» TASK MATERIAL:
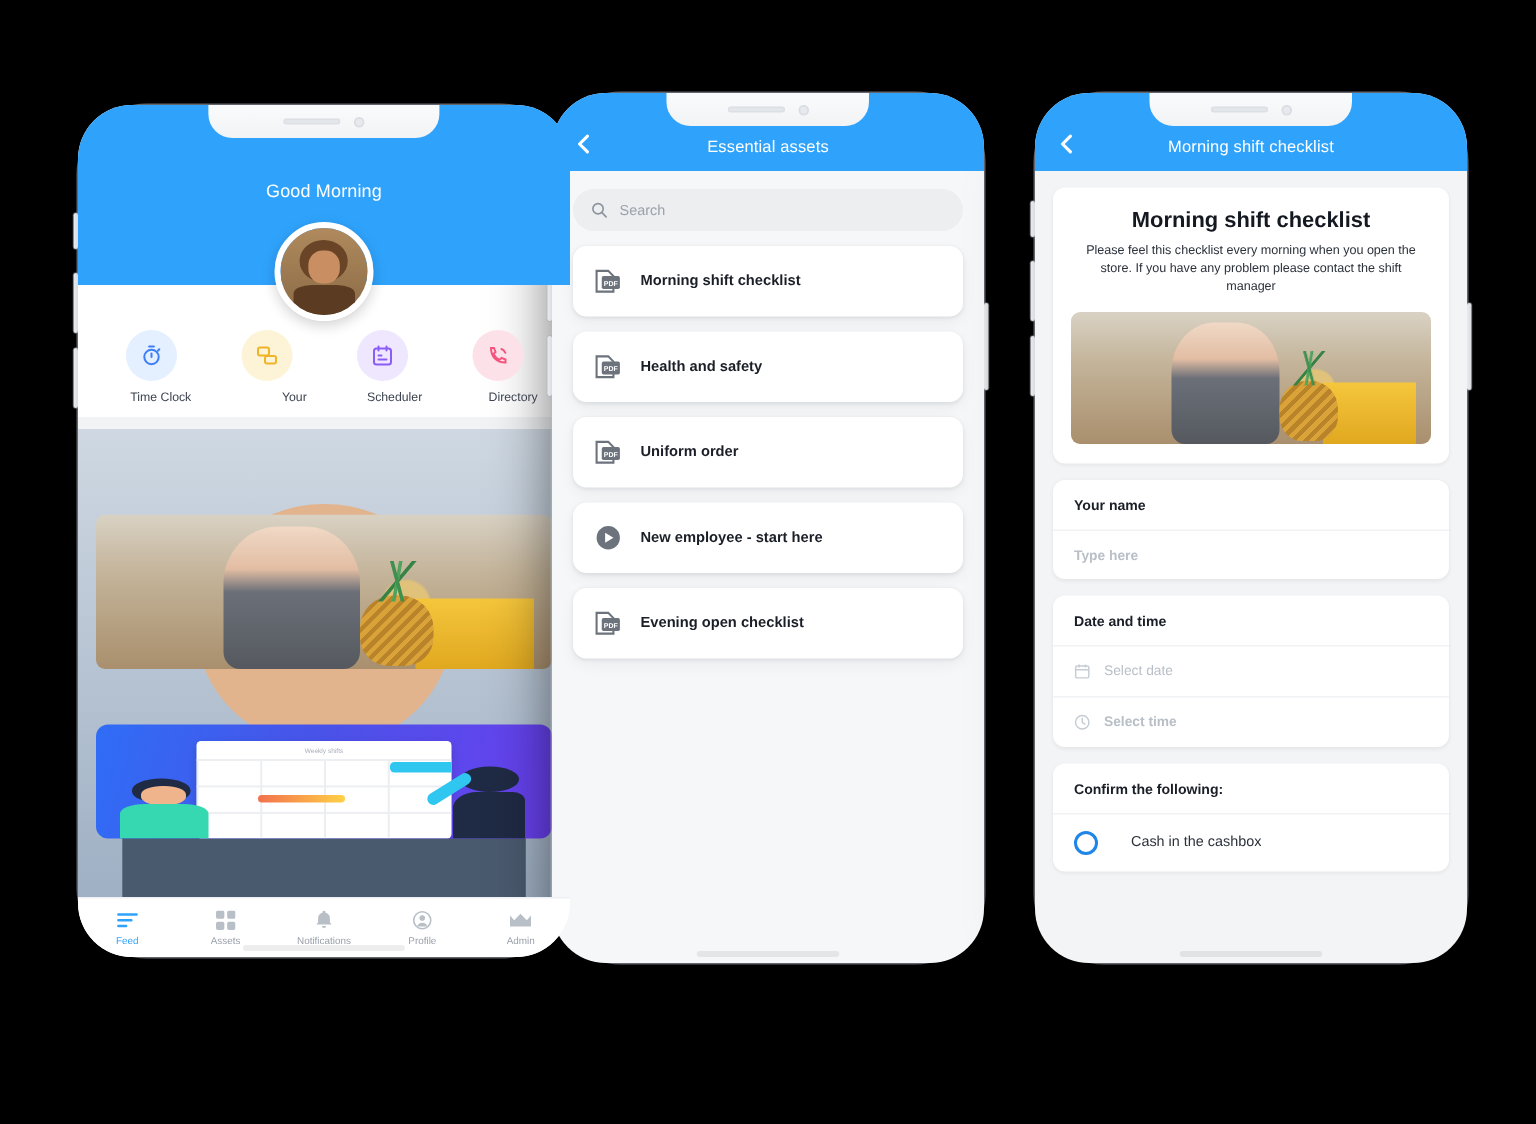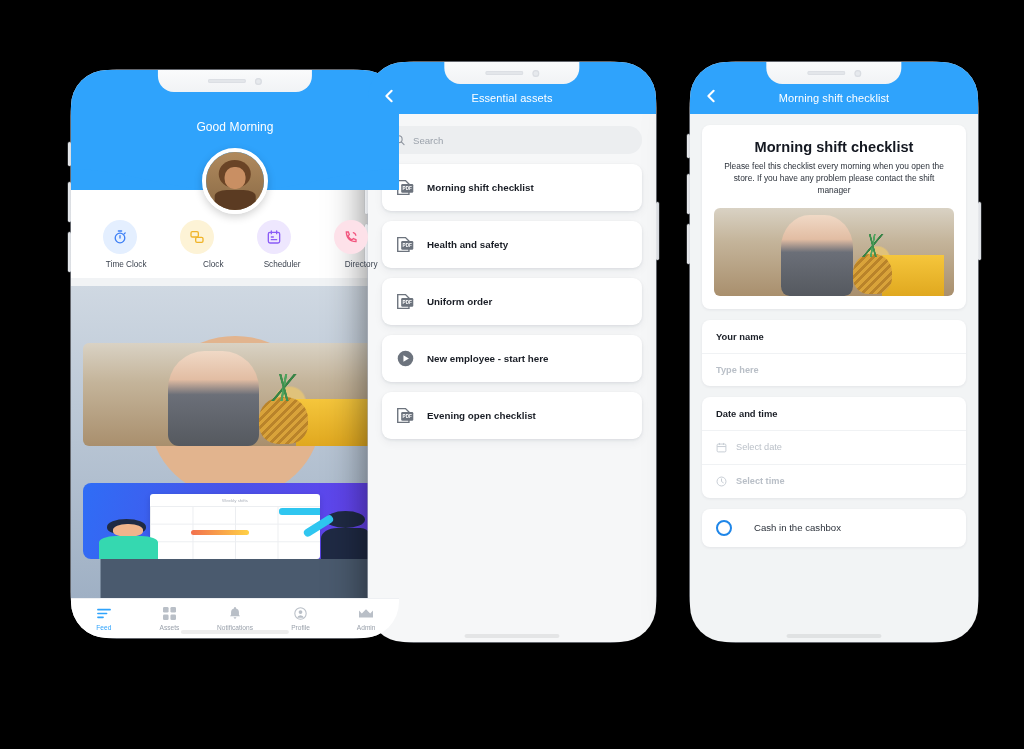--- a/index.html
+++ b/index.html
@@ -81,7 +81,7 @@
   }
 
   
-  #p1 { left: 52px; top: 70px; width: 328px; height: 568px; margin-left: 19px; }
+  #p1 { left: 52px; top: 70px; width: 328px; height: 568px; }
   #p1 .hdr { height: 120px; }
   #p1 .hdr-title { top: 50px; font-size: 12px; }
   .hdr-curve {

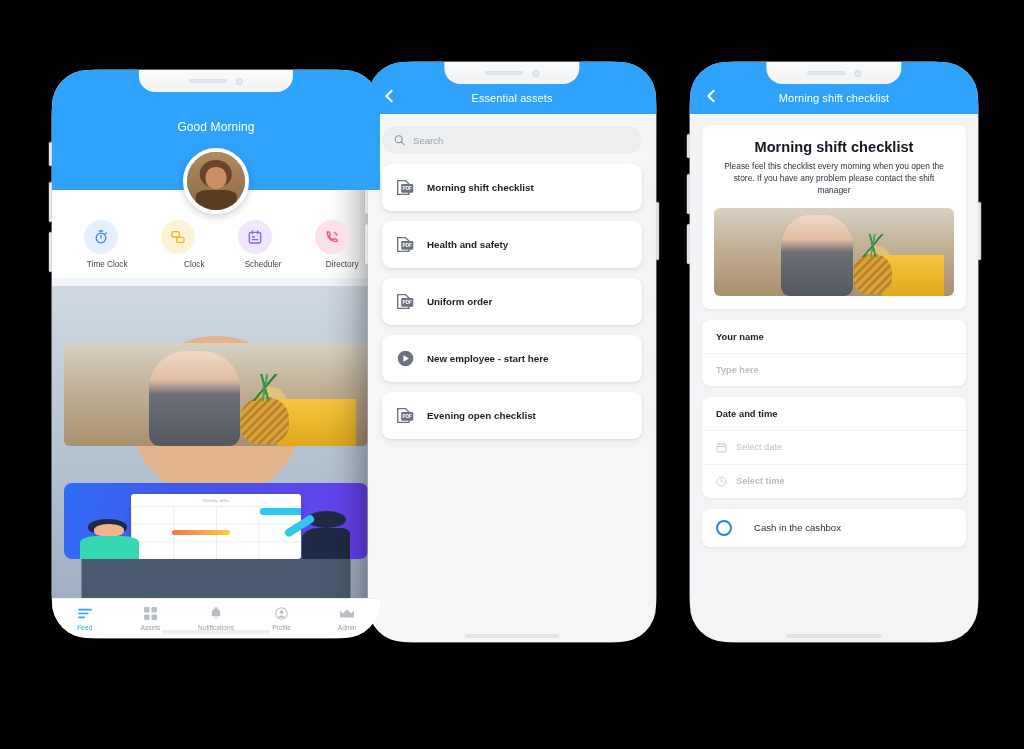--- a/index.html
+++ b/index.html
@@ -355,7 +355,7 @@
                 <rect x="10" y="12.5" width="11" height="7.5" rx="2"></rect>
             </svg>
           </div>
-          <div class="lbl">Clock</div>
+          <div class="lbl">Your</div>
         </div>
         <div class="quick">
           <div class="bubble" style="background:#eee7fe">

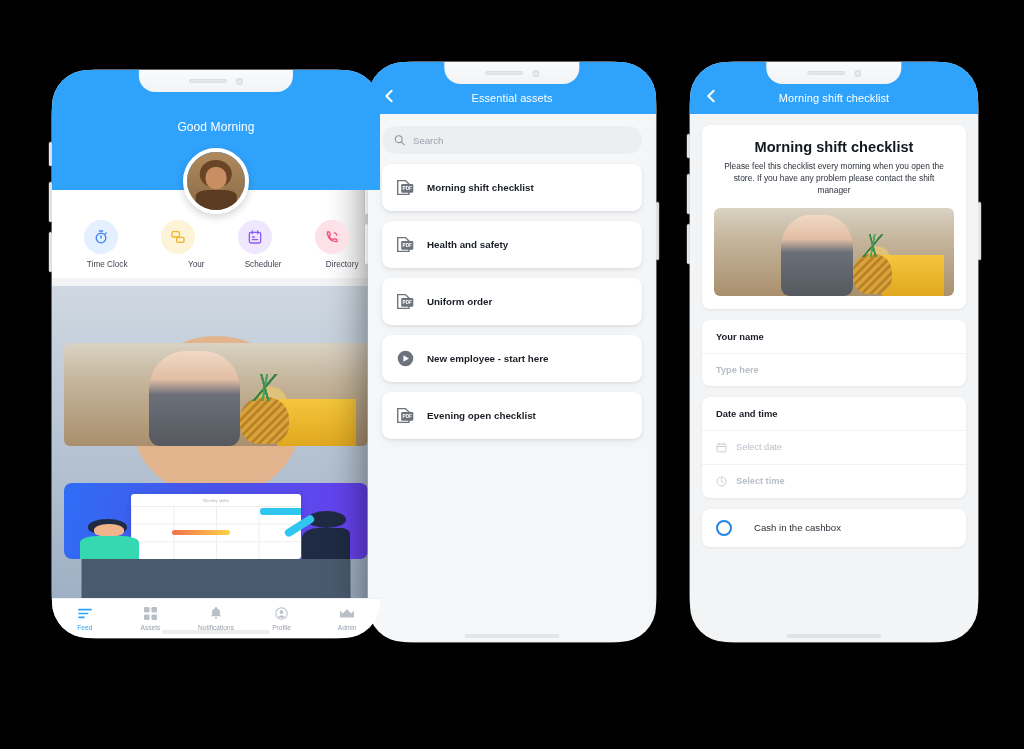--- a/index.html
+++ b/index.html
@@ -619,6 +619,7 @@
         </div>
 
         <div class="card">
+          <div class="sec-head">Confirm the following:</div>
           <div class="chk-row">
             <span class="chk"></span>
             <span class="chk-lbl">Cash in the cashbox</span>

» EXERCISE BRIEF: Please set down every line of the listing verbatim, excluding its pictures.

» RESULT:
--- a/index.html
+++ b/index.html
@@ -81,7 +81,7 @@
   }
 
   
-  #p1 { left: 52px; top: 70px; width: 328px; height: 568px; margin-left: 19px; }
+  #p1 { left: 52px; top: 70px; width: 328px; height: 568px; }
   #p1 .hdr { height: 120px; }
   #p1 .hdr-title { top: 50px; font-size: 12px; }
   .hdr-curve {

--- a/index.html
+++ b/index.html
@@ -355,7 +355,7 @@
                 <rect x="10" y="12.5" width="11" height="7.5" rx="2"></rect>
             </svg>
           </div>
-          <div class="lbl">Clock</div>
+          <div class="lbl">Your</div>
         </div>
         <div class="quick">
           <div class="bubble" style="background:#eee7fe">

--- a/index.html
+++ b/index.html
@@ -619,6 +619,7 @@
         </div>
 
         <div class="card">
+          <div class="sec-head">Confirm the following:</div>
           <div class="chk-row">
             <span class="chk"></span>
             <span class="chk-lbl">Cash in the cashbox</span>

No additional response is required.